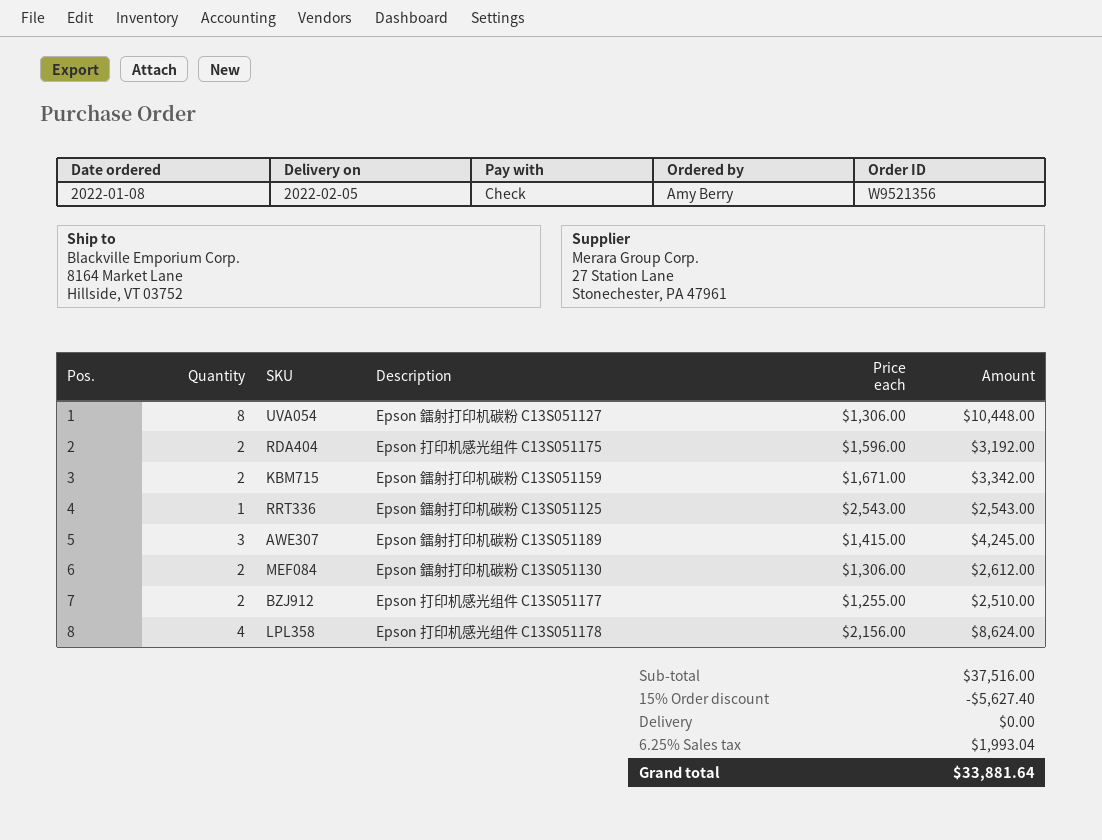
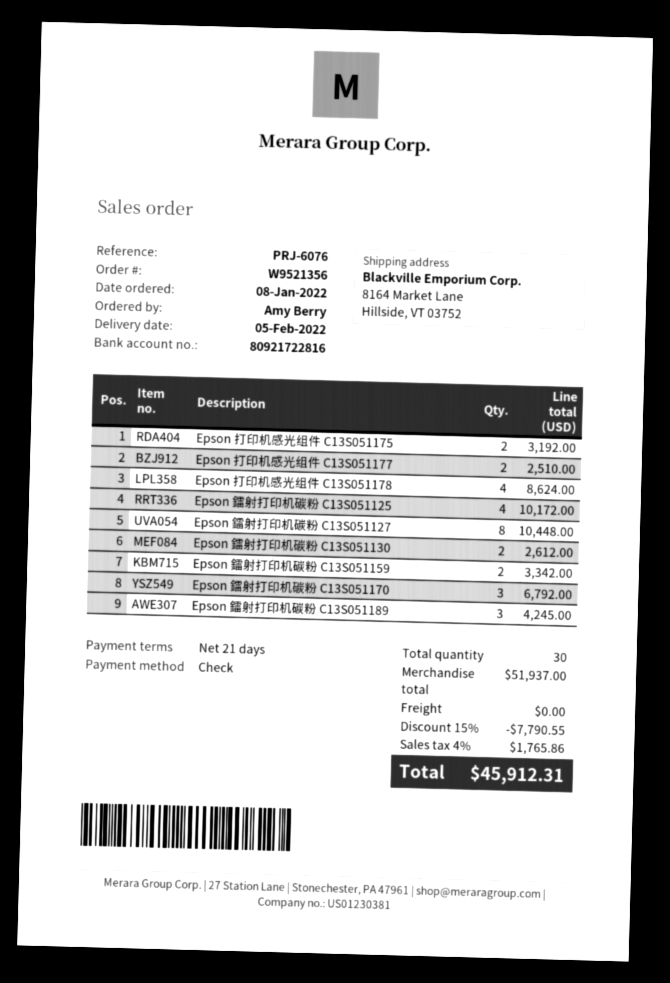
Epson 鐳射打印机碳粉 C13S051125: 1 for 2543.00 -> 4 for 10172.00
Epson 鐳射打印机碳粉 C13S051170: none -> 3 for 6792.00
subtotal: 37516.00 -> 51937.00
discount: 15% = 5627.40 -> 15% = 7790.55
tax: 6.25% = 1993.04 -> 4% = 1765.86
total: 33881.64 -> 45912.31

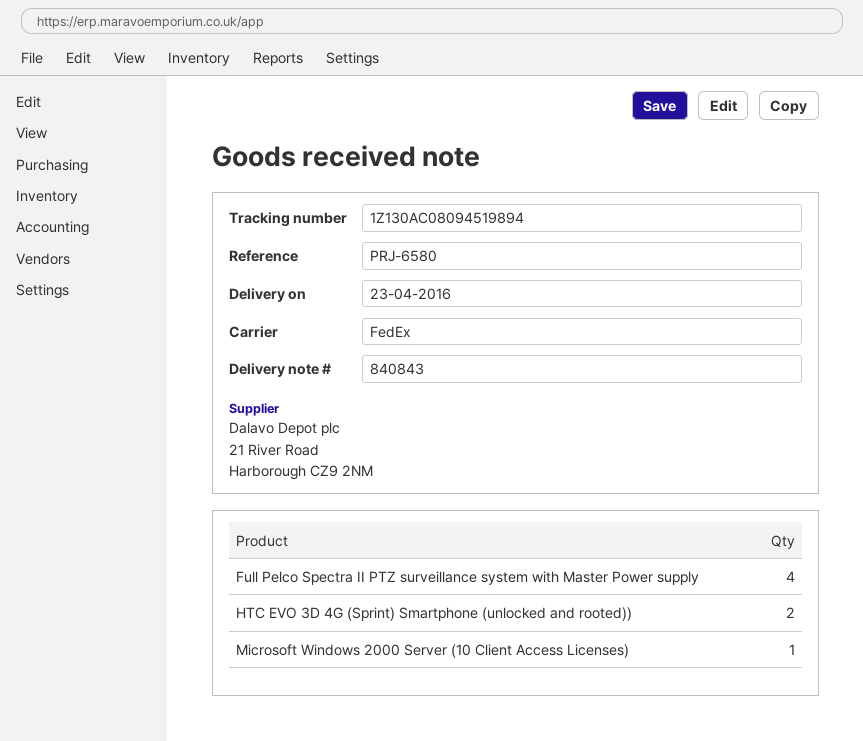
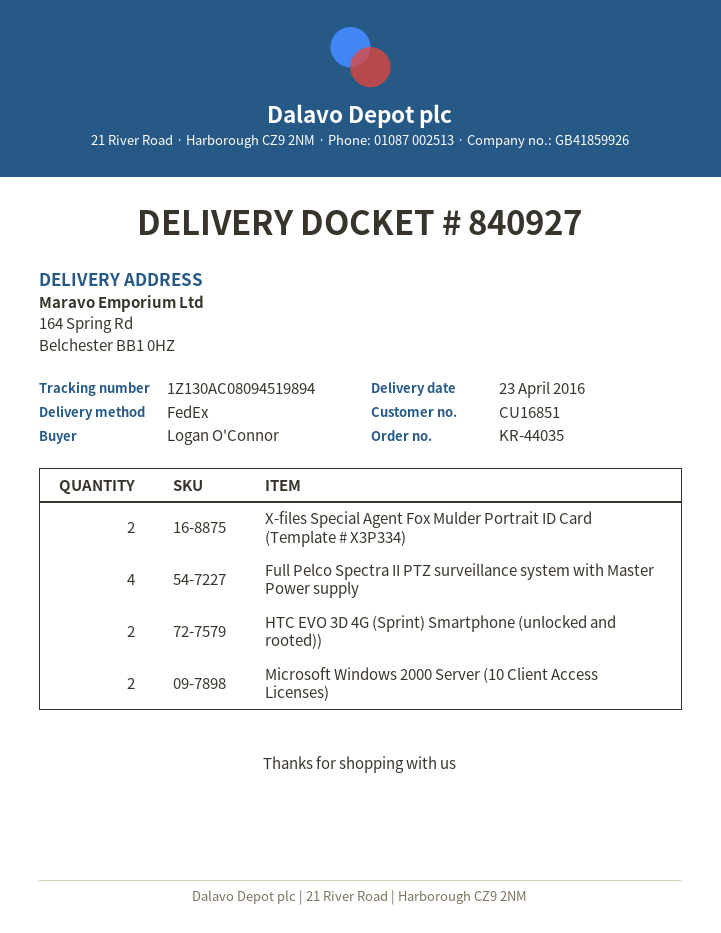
delivery note number: 840843 -> 840927
Microsoft Windows 2000 Server (10 Client Access Licenses): 1 -> 2
X-files Special Agent Fox Mulder Portrait ID Card (Template # X3P334): none -> 2

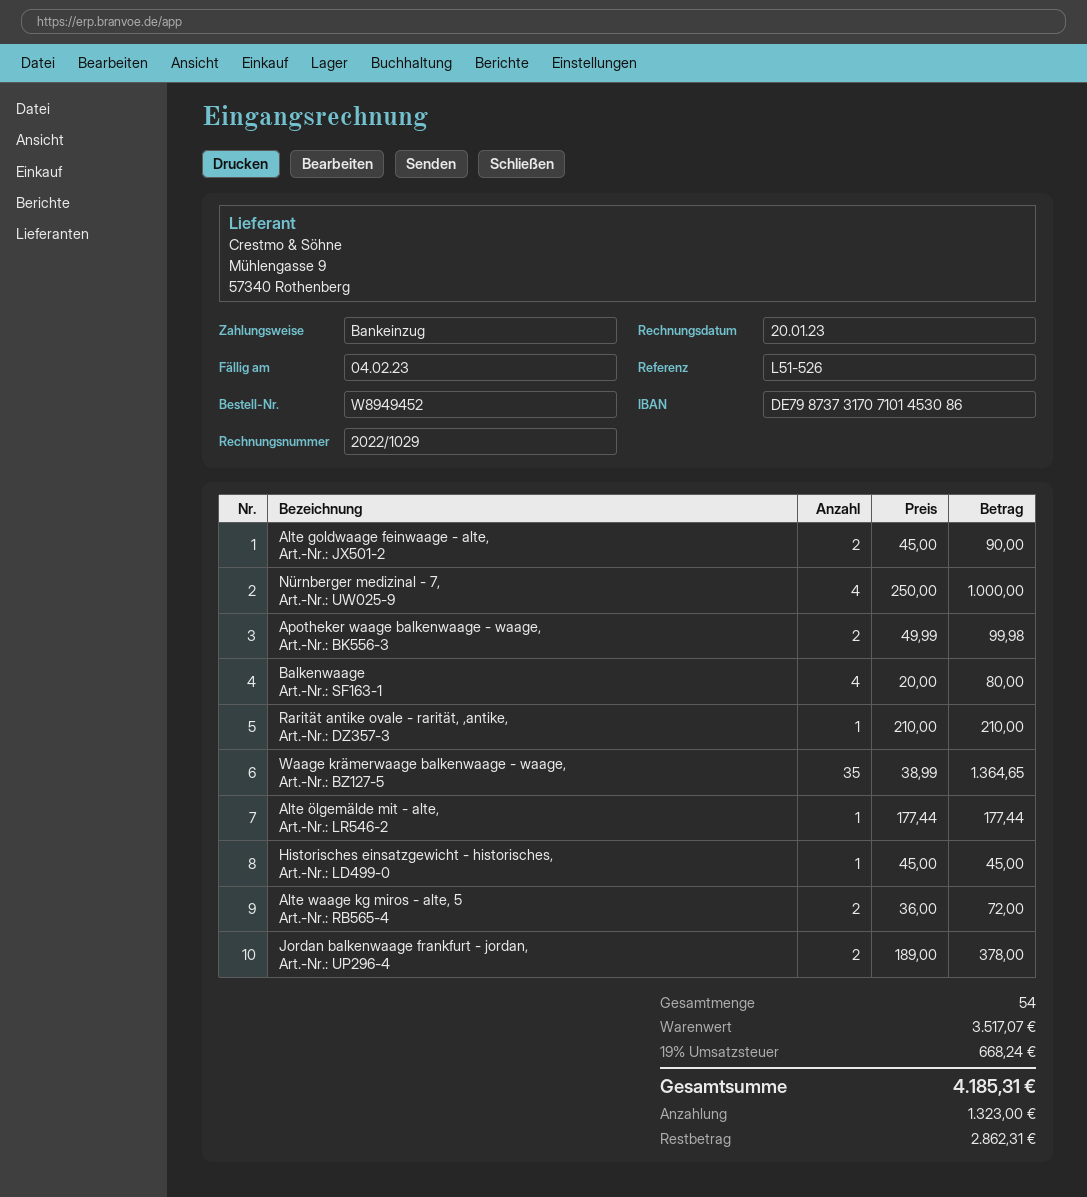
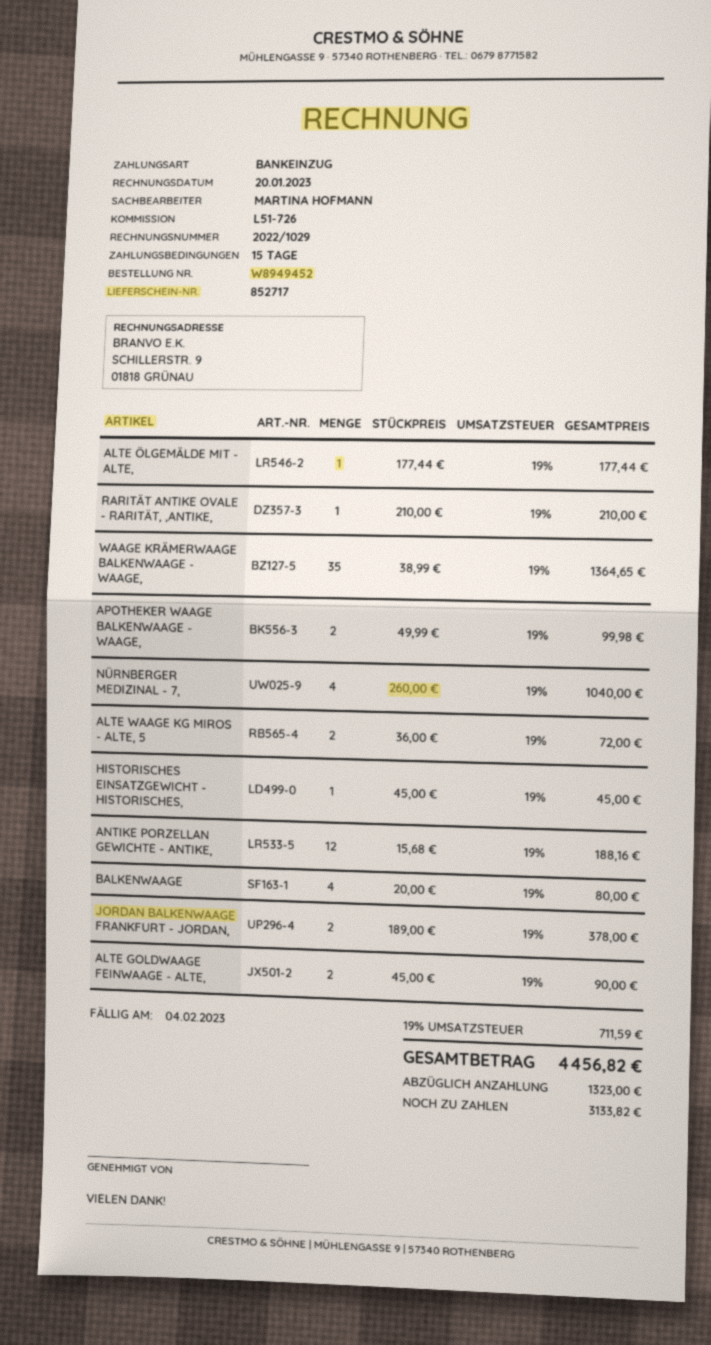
reference: L51-526 -> L51-726
Nürnberger medizinal - 7,: 4 x 250.00 = 1000.00 -> 4 x 260.00 = 1040.00
ANTIKE PORZELLAN GEWICHTE - ANTIKE,: none -> 12 x 15.68 = 188.16
tax: 19% = 668.24 -> 19% = 711.59
total: 4185.31 -> 4456.82
balance: 2862.31 -> 3133.82

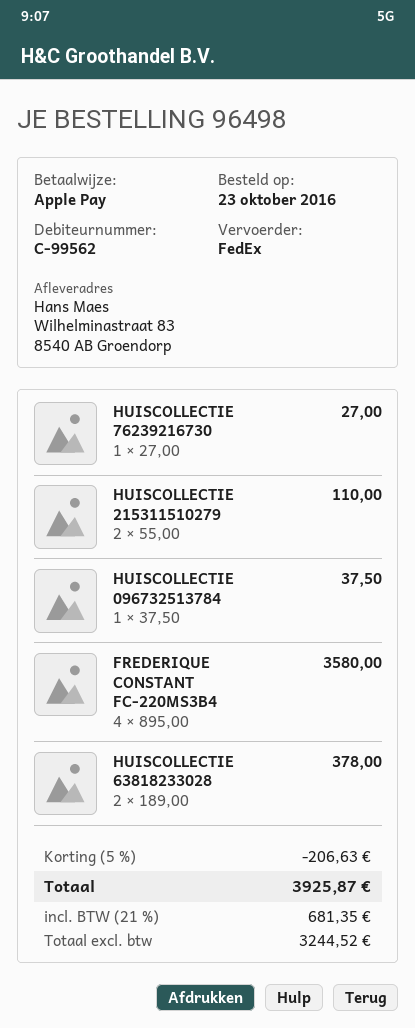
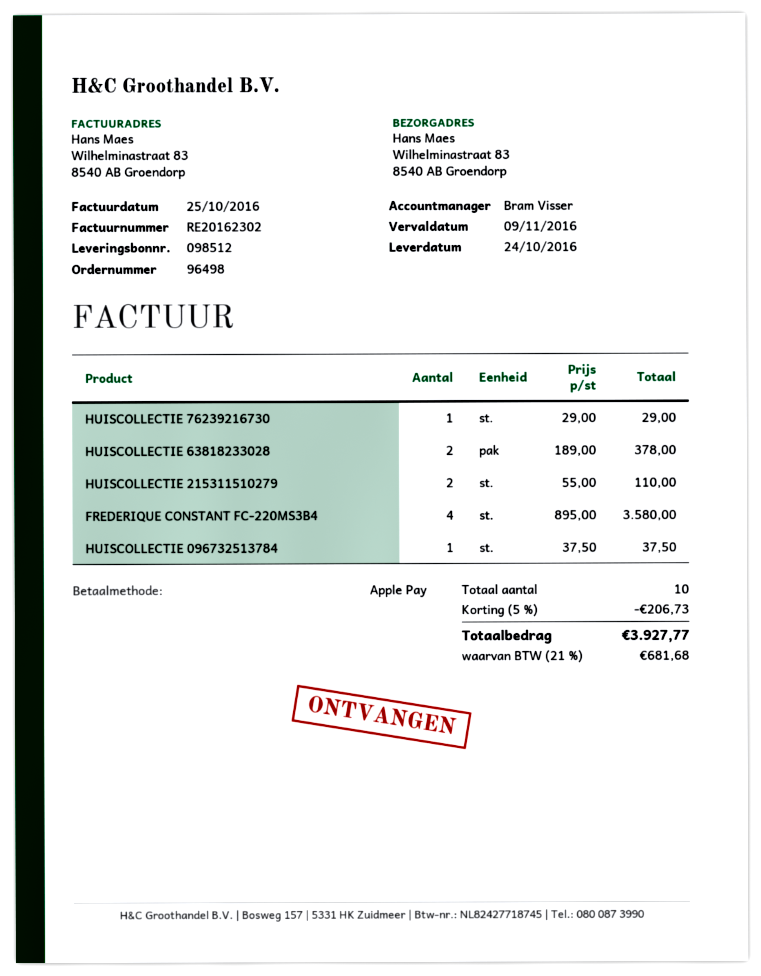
HUISCOLLECTIE 76239216730: 1 x 27.00 = 27.00 -> 1 x 29.00 = 29.00
discount: 5% = 206.63 -> 5% = 206.73
tax: 21% = 681.35 -> 21% = 681.68
total: 3925.87 -> 3927.77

YOUR INSTRUCTIONS >>
Copy each line of the data above that holds "none".

SOLUTION >>
Epson 鐳射打印机碳粉 C13S051170: none -> 3 for 6792.00
X-files Special Agent Fox Mulder Portrait ID Card (Template # X3P334): none -> 2
ANTIKE PORZELLAN GEWICHTE - ANTIKE,: none -> 12 x 15.68 = 188.16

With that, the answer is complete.